Exclude images, then output the remaining data verbatim.
***
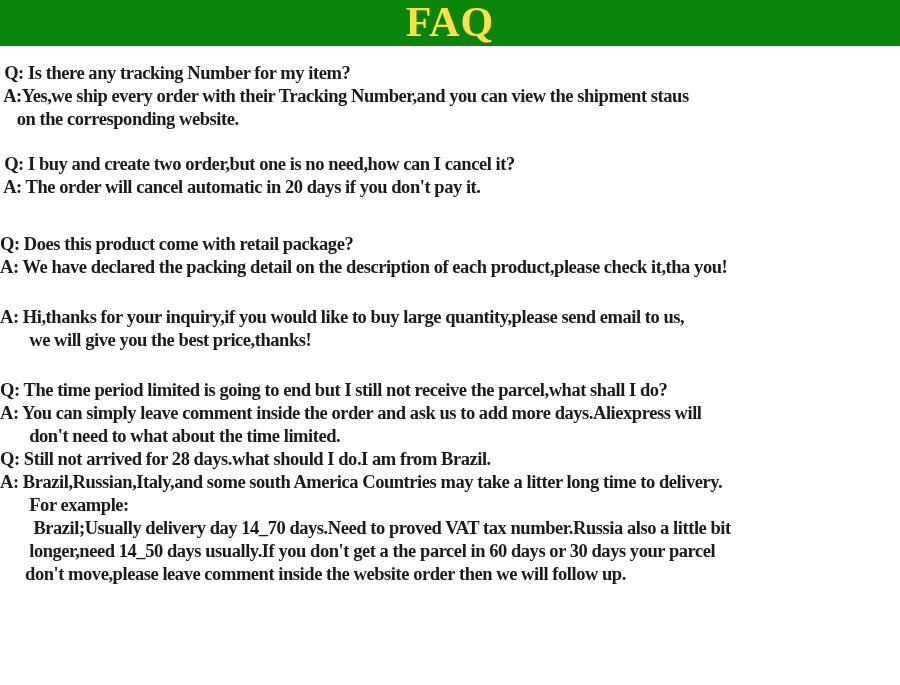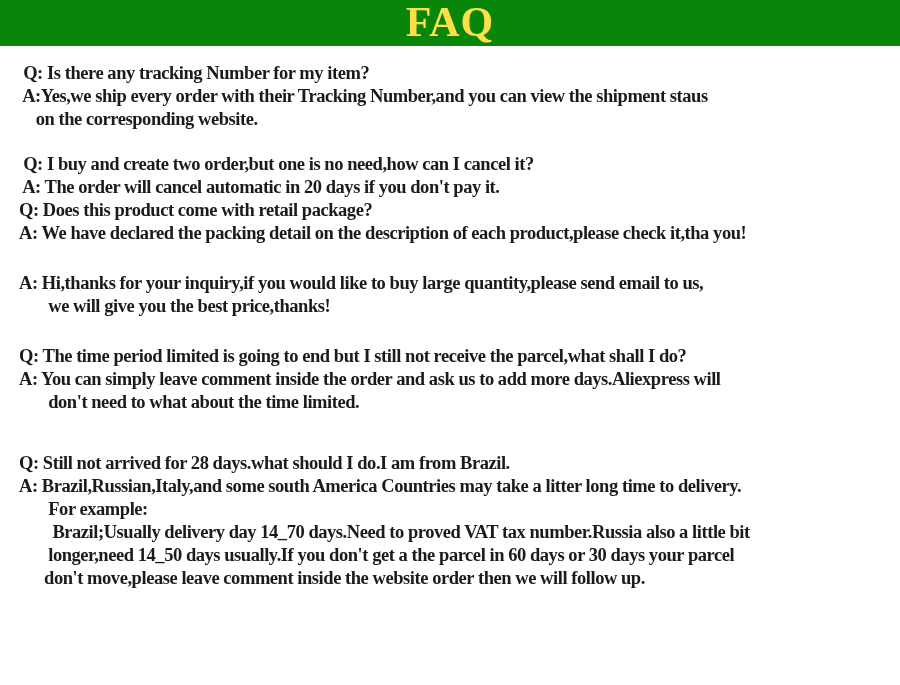"Q: Is there any tracking" .faq-list { padding: 16px 8px 0 19px -> 16px 8px 0 0 }
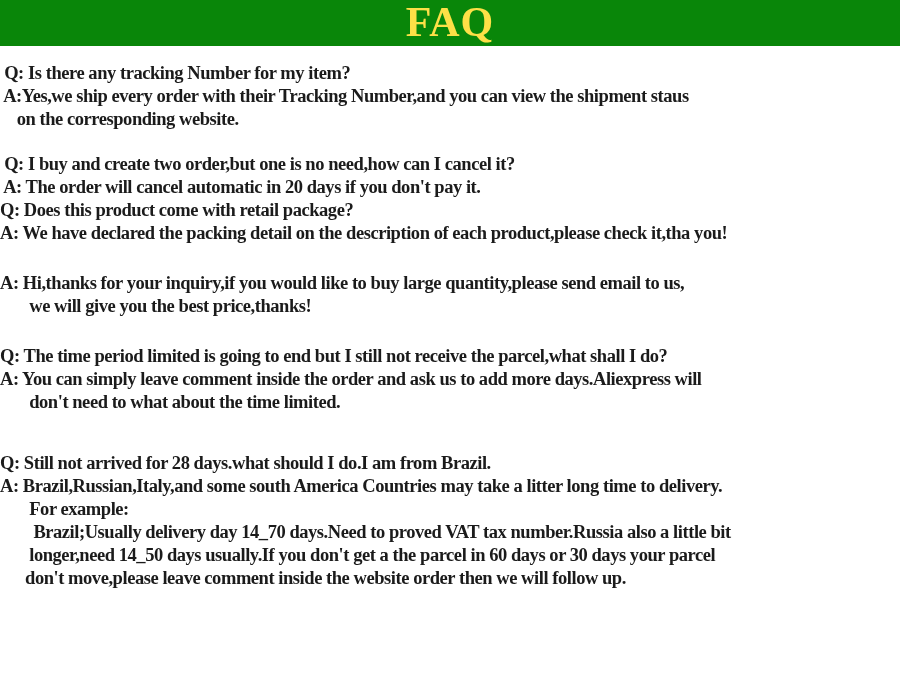"Q: I buy and create" .faq-item:nth-child(2) { margin-bottom: none -> 34px }
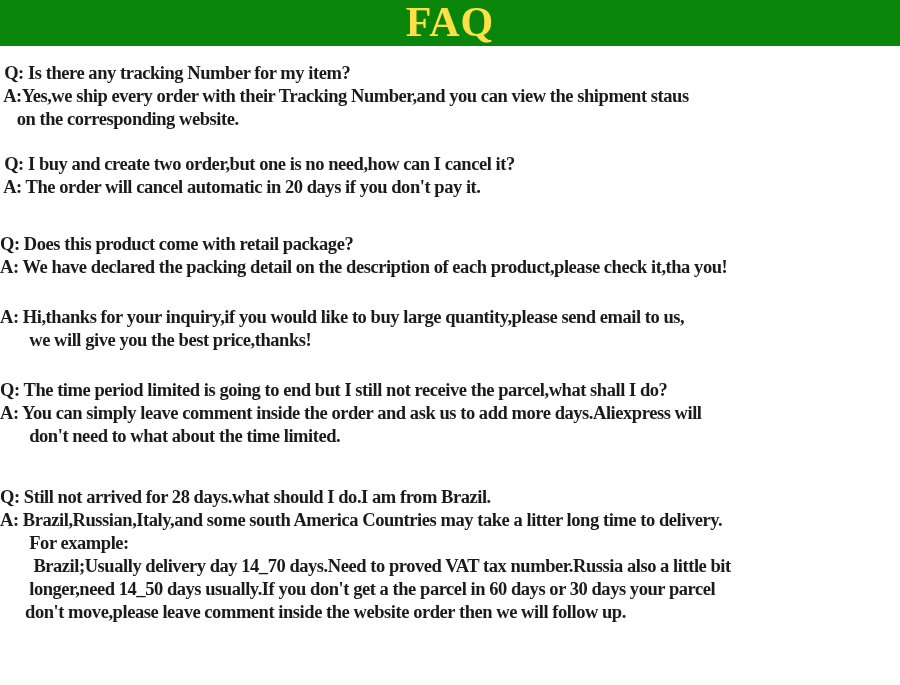"Q: The time period limited" .faq-item:nth-child(5) { margin-bottom: 38px -> none }
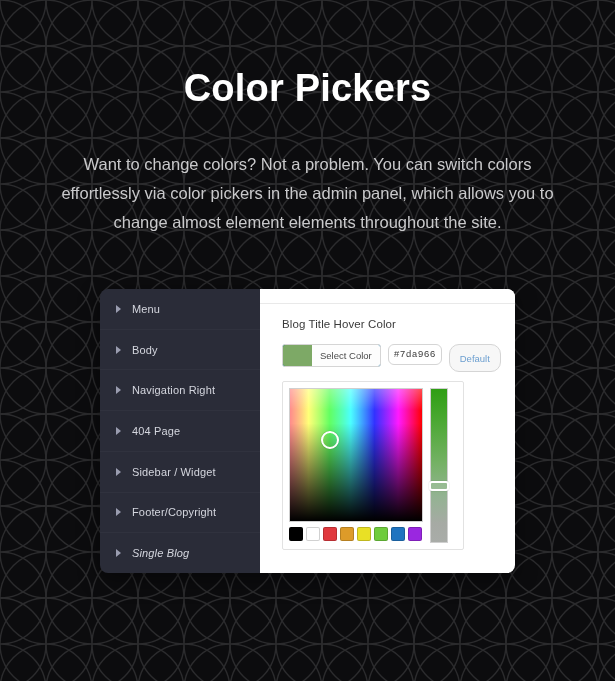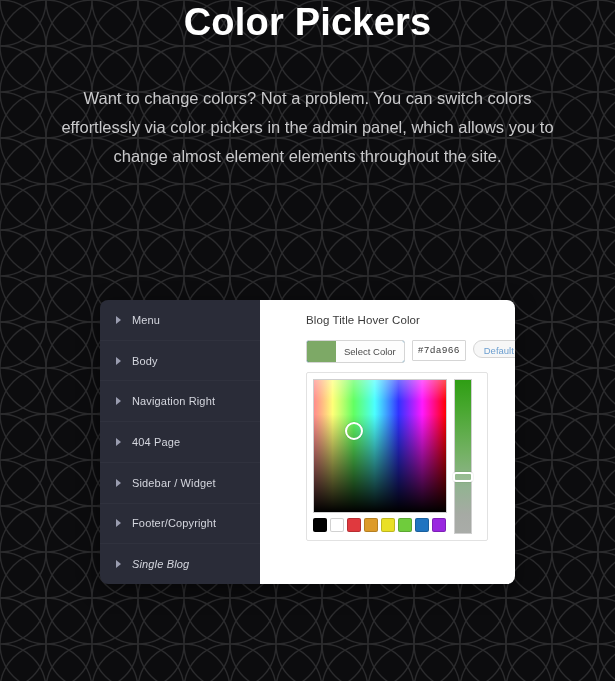"Color Pickers" .hero { padding-top: none -> 66px }
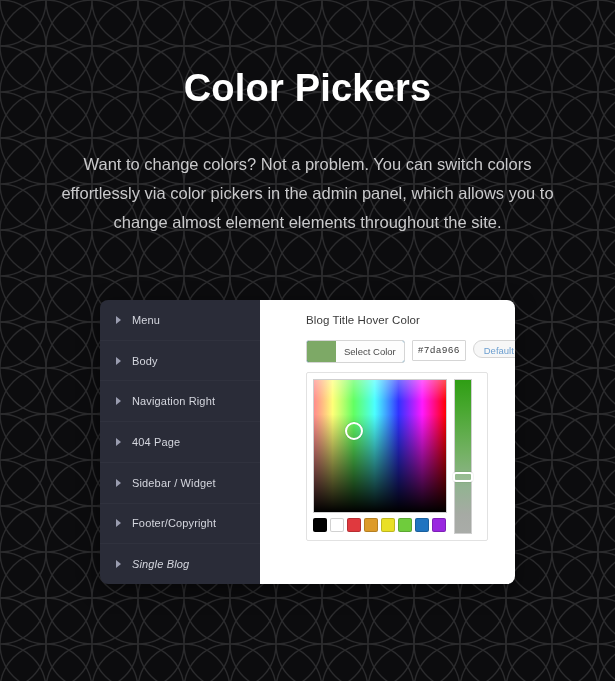"Menu" .panel-card { top: 300px -> 289px }
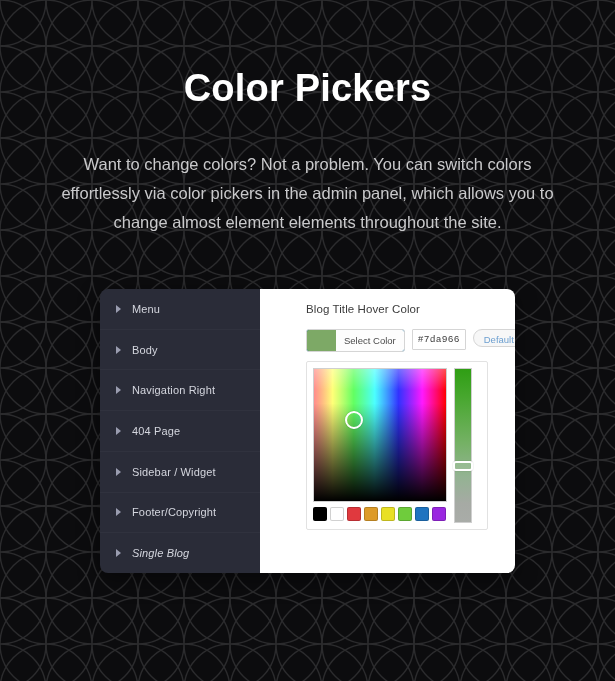"Blog Title Hover Color" .panel-content { flex-direction: row -> column; gap: 24px -> none }
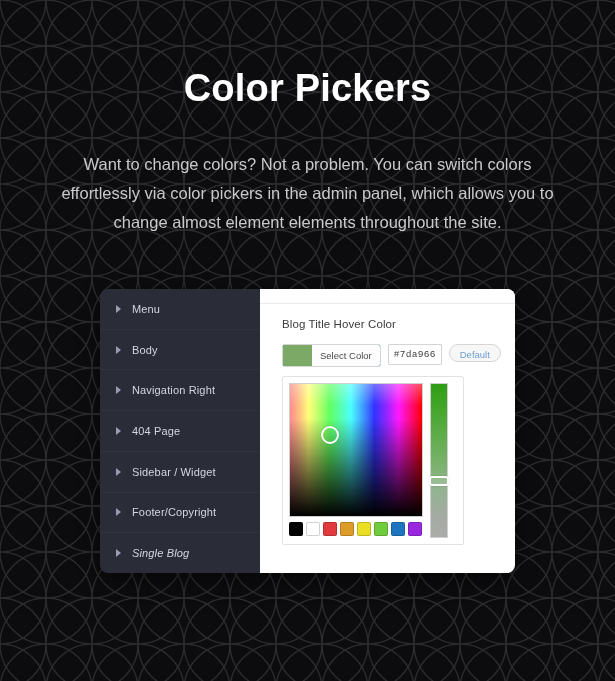"#7da966" .hex-field { border-radius: 1px -> 6px }
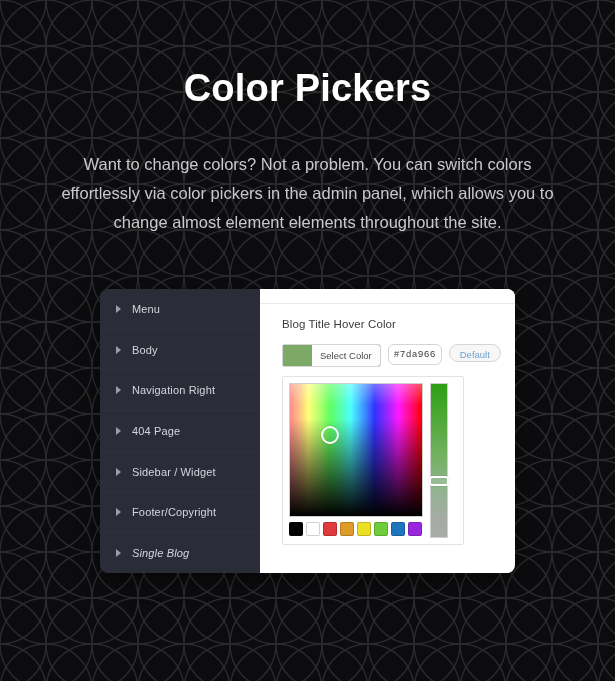"Default" .default-btn { height: 18px -> 28px }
***
EXERCISE RESULT:
"Q: Is there any tracking" .faq-list { padding: 16px 8px 0 19px -> 16px 8px 0 0 }
"Q: I buy and create" .faq-item:nth-child(2) { margin-bottom: none -> 34px }
"Q: The time period limited" .faq-item:nth-child(5) { margin-bottom: 38px -> none }
"Color Pickers" .hero { padding-top: none -> 66px }
"Menu" .panel-card { top: 300px -> 289px }
"Blog Title Hover Color" .panel-content { flex-direction: row -> column; gap: 24px -> none }
"#7da966" .hex-field { border-radius: 1px -> 6px }
"Default" .default-btn { height: 18px -> 28px }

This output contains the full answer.